§ **Your goal**: Apart from the pictures, reproduce the data below exactly as it stands.

(Saved data entries)
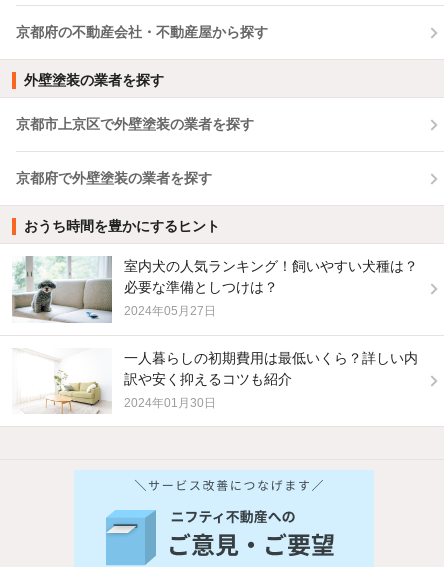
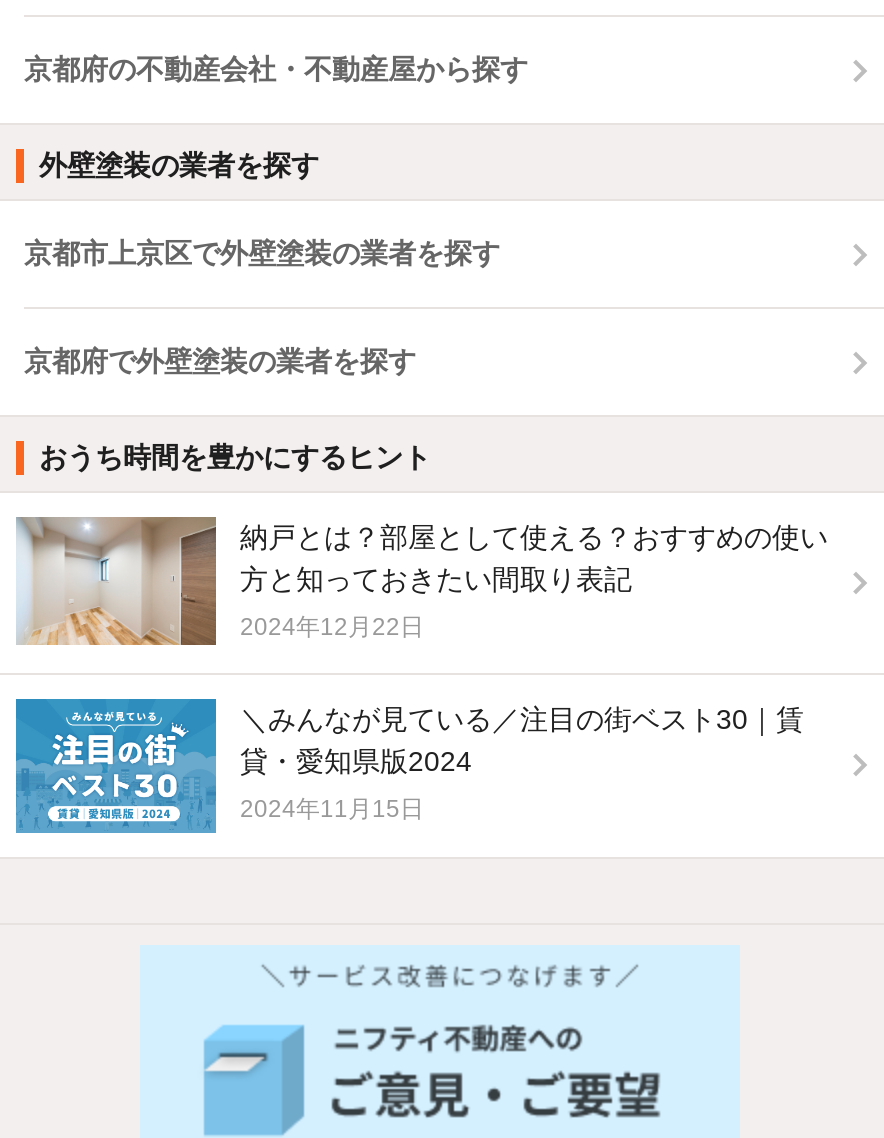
- [image]
- 室内犬の人気ランキング！飼いやすい犬種は？
- 必要な準備としつけは？
+ [image]
+ 納戸とは？部屋として使える？おすすめの使い
+ 方と知っておきたい間取り表記

- 2024年05月27日
+ 2024年12月22日

- [image]
- 一人暮らしの初期費用は最低いくら？詳しい内
- 訳や安く抑えるコツも紹介
+ [image]
+ ＼みんなが見ている／注目の街ベスト30｜賃
+ 貸・愛知県版2024

- 2024年01月30日
+ 2024年11月15日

§ **Reply**:
- [image]
- 室内犬の人気ランキング！飼いやすい犬種は？
- 必要な準備としつけは？
+ [image]
+ 納戸とは？部屋として使える？おすすめの使い
+ 方と知っておきたい間取り表記

- 2024年05月27日
+ 2024年12月22日

- [image]
- 一人暮らしの初期費用は最低いくら？詳しい内
- 訳や安く抑えるコツも紹介
+ [image]
+ ＼みんなが見ている／注目の街ベスト30｜賃
+ 貸・愛知県版2024

- 2024年01月30日
+ 2024年11月15日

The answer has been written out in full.